C'est un peu comme les vêtements et la seconde main. Si des outils numériques ne sont plus utilisés, comment fait-on pour qu'ils soient complètement effacés ? On aide le client à se poser les bonnes questions pour que la fonctionnalité qu'il ait définie soit utile, utilisable et utilisée. Cela fait deux ans que l'on forme nos équipes aux bonnes pratiques.

Parlons chiffres, Norsys compte combien de collaborateurs ?

Nous sommes 750 collaborateurs – dont 150 sur notre siège d'Ennevelin – sur 10 sites en France et deux au Maroc. En 2007 on était 100 ! Mais surtout, notre turn over n'est que de 10% alors qu'il est de 20 à 30% dans le domaine des ESN.

Pensez-vous que cela est dû à votre modèle de gouvernance ?

A la fois, on rejoint Norsys pour son modèle de développement incluant de l'innovation dans nos métiers et un numérique efficace et à la fois, vivre à Norsys c'est prendre conscience de certaines choses. Ce qui plaît aux collaborateurs, c'est la liberté de choisir. Je n'ai pas la prétention d'être là pour rendre heureux les collaborateurs mais je vais créer des dispositifs pour qu'ils soient des acteurs ou pour mener des actions qui ont du sens, ou pour faire un métier numérique responsable.

Est-ce qu'être une permaentreprise, c'est aussi ne pas être en quête absolue de rentabilité ?
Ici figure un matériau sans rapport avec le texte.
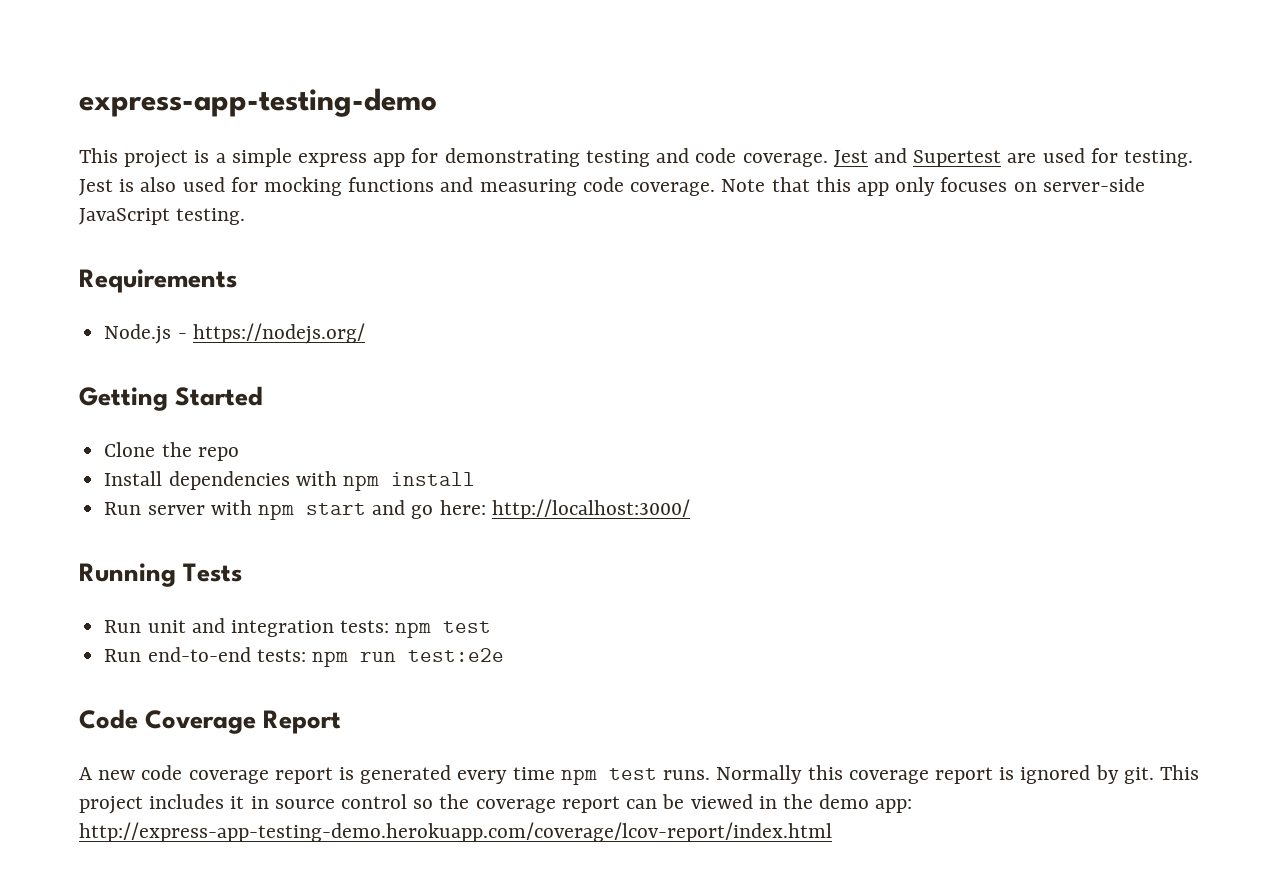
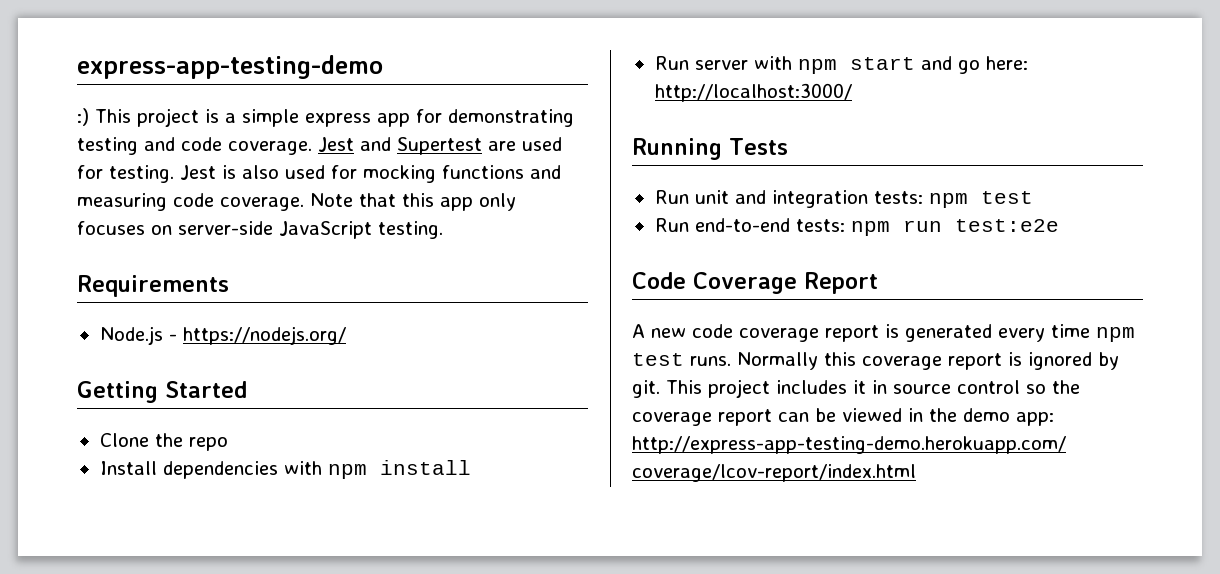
- This project is a simple express app for demonstrating testing and code coverage.
+ :) This project is a simple express app for demonstrating testing and code coverage.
Aujourd'hui, notre chiffre d'affaires s'élève à 57 M€ (contre 51,2 en 2022). On peut dire ça. Ce que la permaentreprise prône c'est une croissance juste. C'est pour cela que quand on me demande les perspectives de chiffre d'affaires, je ne sais pas vous le dire. Evidemment, c'est important pour nous mais nous n'en faisons pas une fin en soi. D'ailleurs, je ne fixe pas d'objectifs aux agences, ce sont elles qui se fixent leurs propres objectifs. J'ai un objectif de rentabilité mais pas de chiffre d'affaires. Pour autant, notre chiffre d'affaires augmente chaque année...

Mais attention, le monde de Norsys n'est pas parfait ! J'aime que l'on retienne que l'on cherche à oser et à faire différemment, à travailler avec tout client qui aura envie de faire du chemin ensemble.